> _ACTIVITY_
Write out, from the entries below, exactly the lines that run between the lines holding "text: Модель ->" and "border-radius: none ->", inclusive, and stop there.

> _ENTRIES SHOWN_
──────────
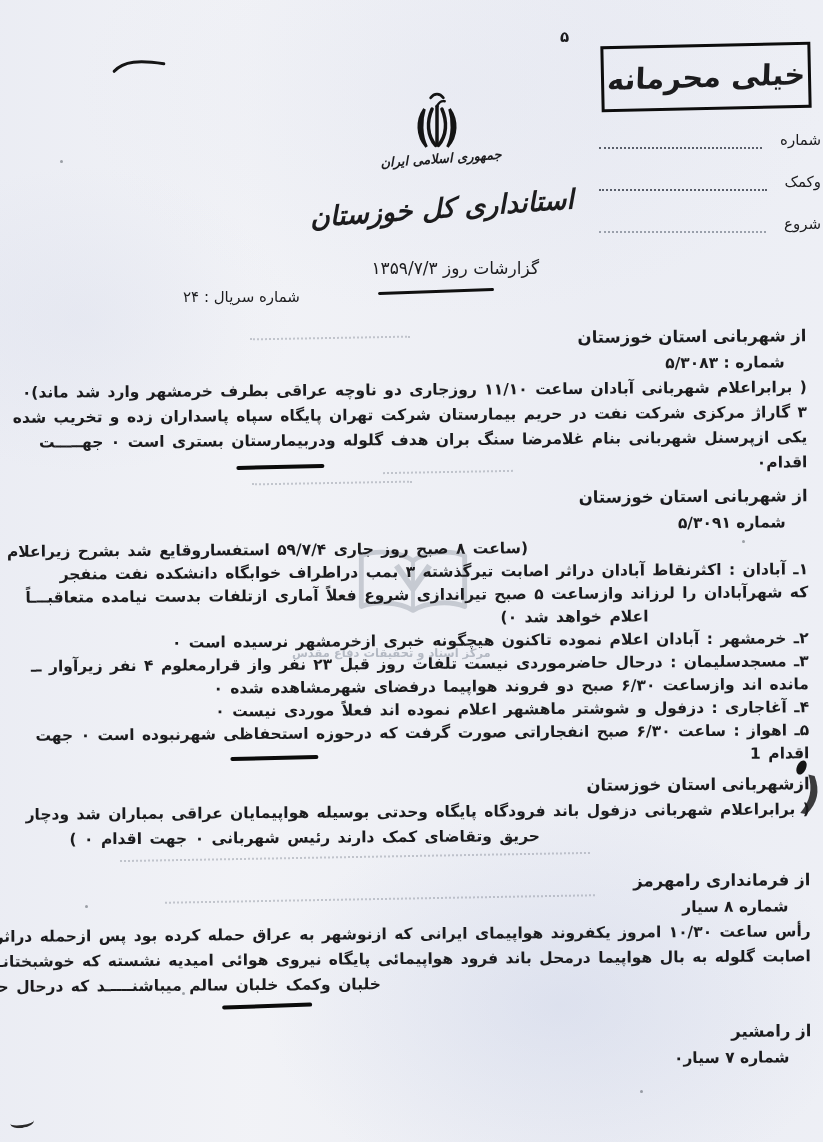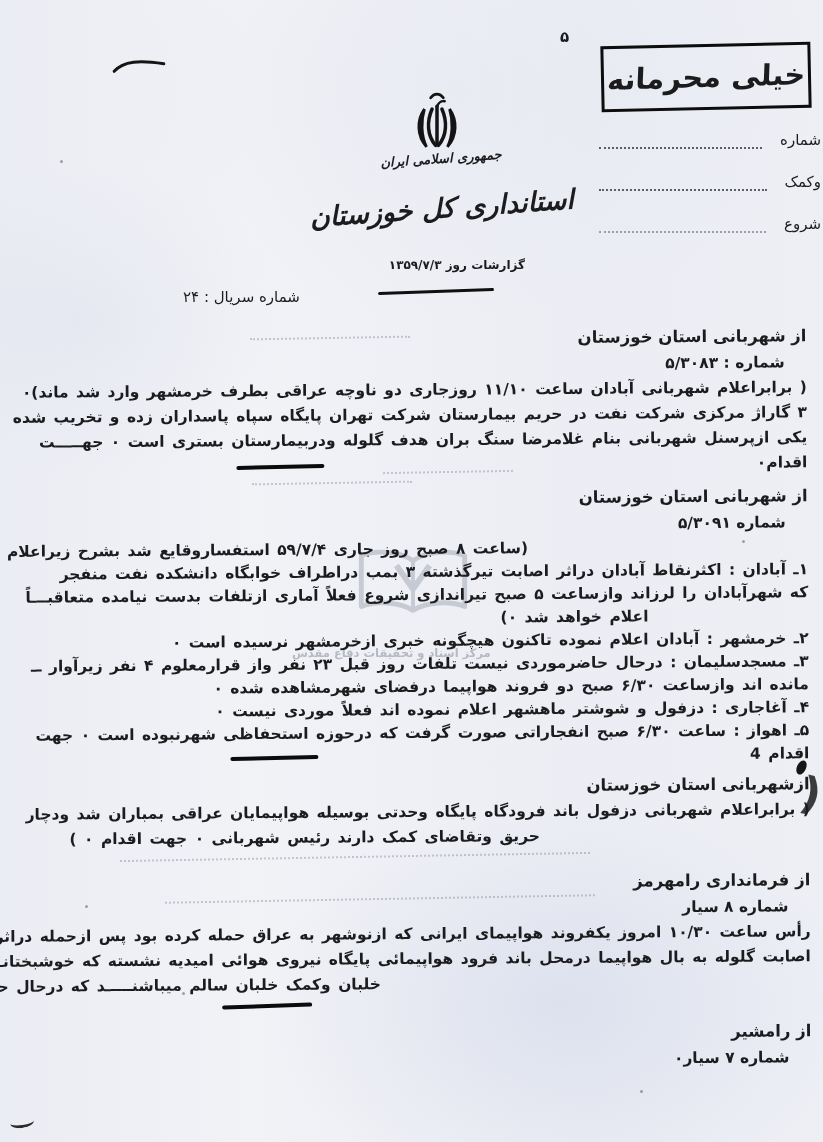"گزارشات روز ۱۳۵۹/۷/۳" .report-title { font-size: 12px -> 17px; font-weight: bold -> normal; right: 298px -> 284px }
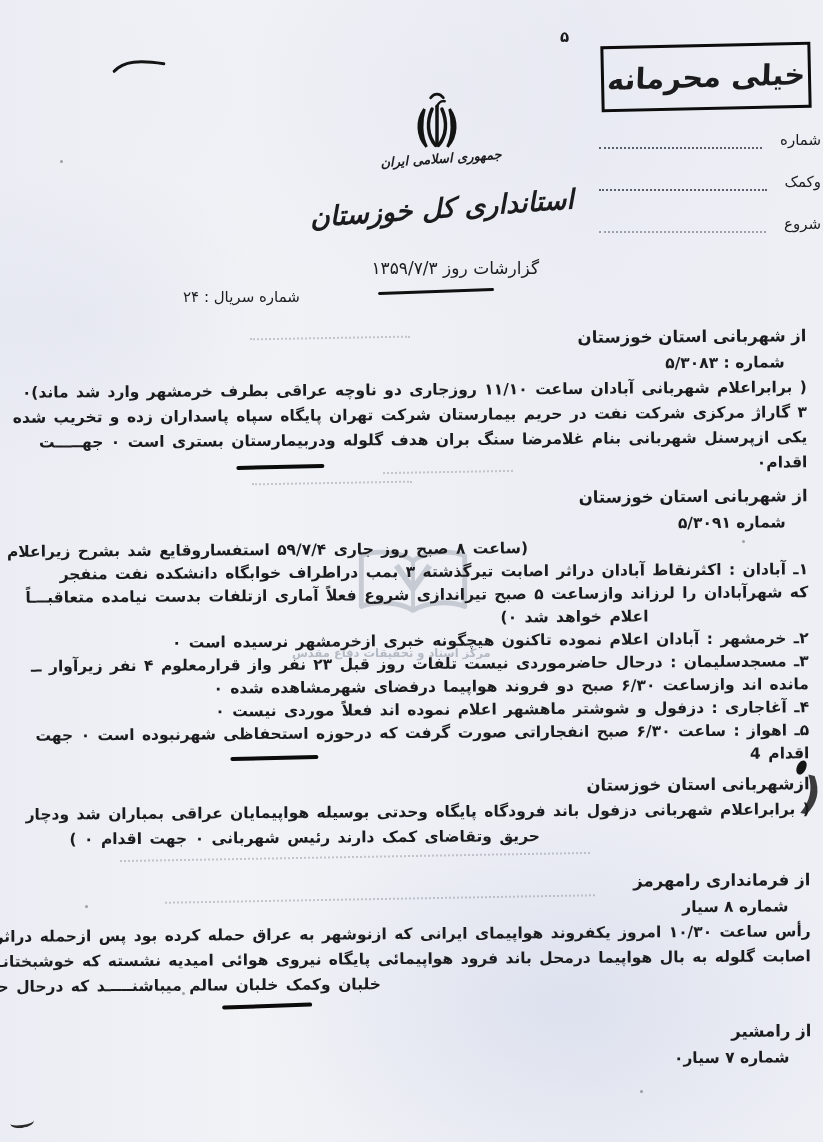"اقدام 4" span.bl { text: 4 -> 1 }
──────────
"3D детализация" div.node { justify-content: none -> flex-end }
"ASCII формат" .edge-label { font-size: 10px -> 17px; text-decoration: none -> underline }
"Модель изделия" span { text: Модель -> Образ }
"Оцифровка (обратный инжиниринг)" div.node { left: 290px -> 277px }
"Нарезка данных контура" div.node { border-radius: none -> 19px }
──────────
> _RESPONSE BOX_
"Модель изделия" span { text: Модель -> Образ }
"Оцифровка (обратный инжиниринг)" div.node { left: 290px -> 277px }
"Нарезка данных контура" div.node { border-radius: none -> 19px }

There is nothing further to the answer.